## Task to complete
Could you give back exactly the lines below from the one with "Liberation Serif, serif" through the one with "height: 26px ->", without a single picture?

## Given information

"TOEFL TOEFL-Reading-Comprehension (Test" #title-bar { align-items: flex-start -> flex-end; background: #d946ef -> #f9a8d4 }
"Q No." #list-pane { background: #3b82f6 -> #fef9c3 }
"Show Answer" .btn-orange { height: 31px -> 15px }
--
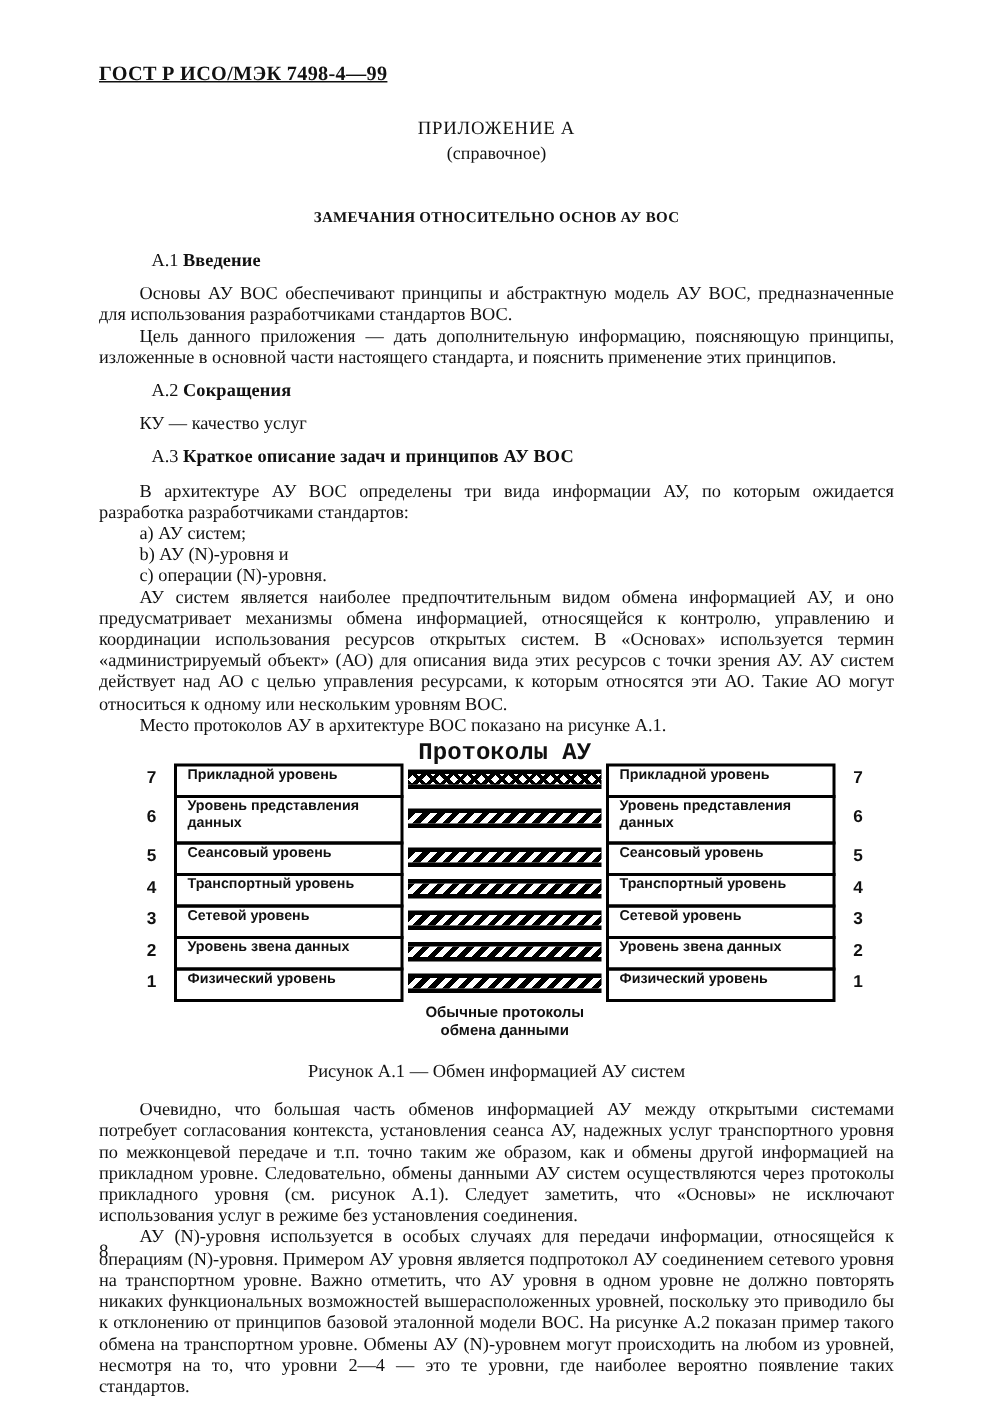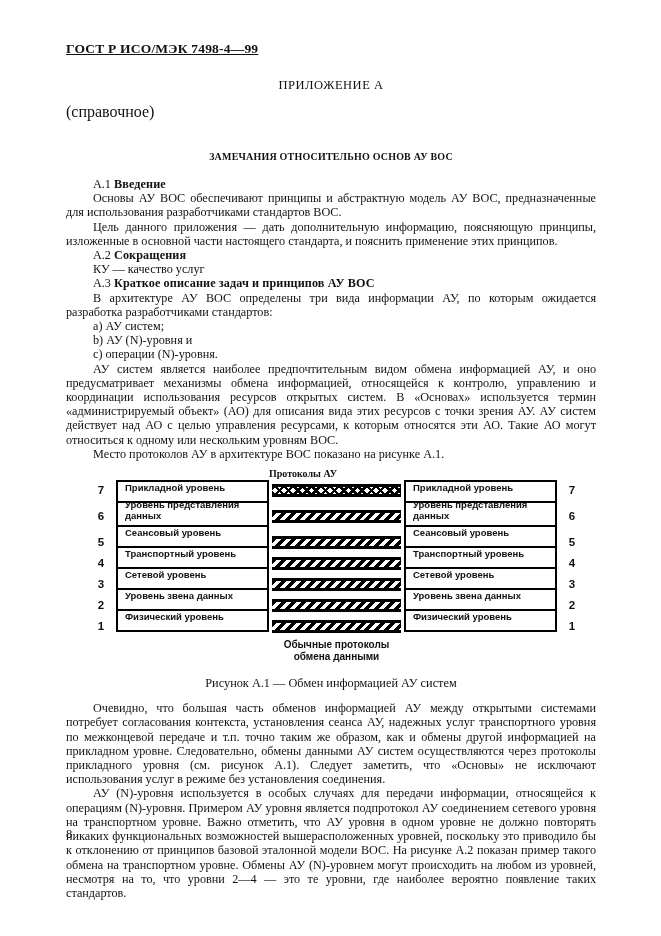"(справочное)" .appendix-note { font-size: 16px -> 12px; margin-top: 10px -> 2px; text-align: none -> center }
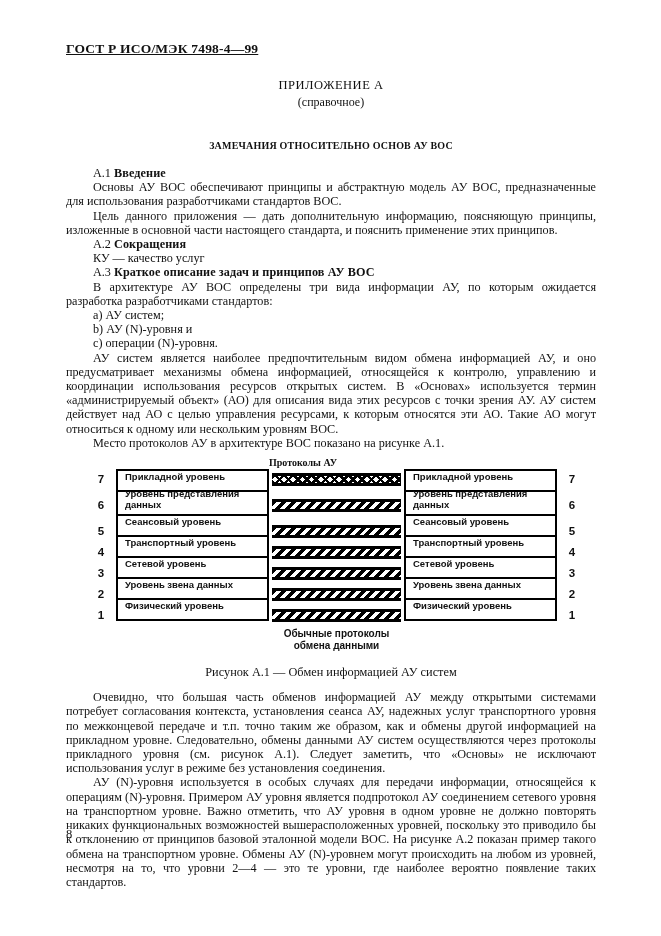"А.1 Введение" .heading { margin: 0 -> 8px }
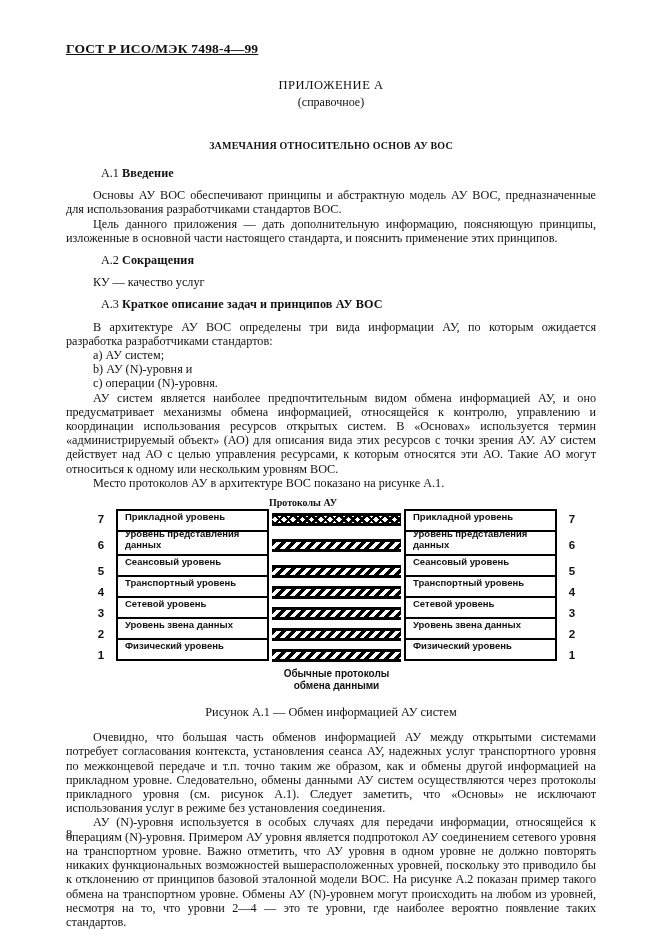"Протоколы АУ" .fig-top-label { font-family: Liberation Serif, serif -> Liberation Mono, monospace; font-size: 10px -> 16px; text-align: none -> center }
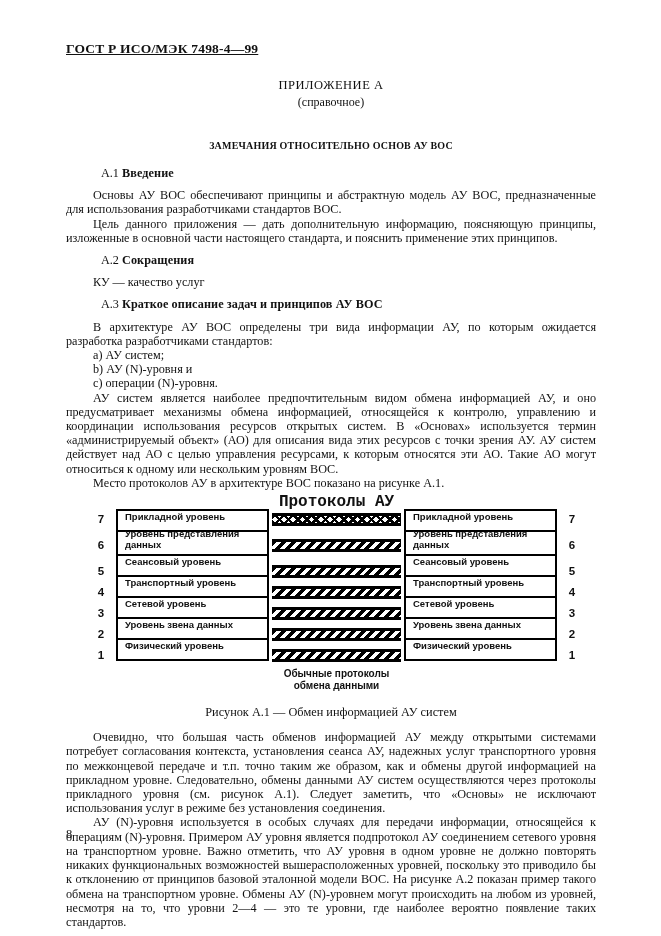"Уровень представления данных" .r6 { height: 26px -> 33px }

## Written answer
"Протоколы АУ" .fig-top-label { font-family: Liberation Serif, serif -> Liberation Mono, monospace; font-size: 10px -> 16px; text-align: none -> center }
"Уровень представления данных" .r6 { height: 26px -> 33px }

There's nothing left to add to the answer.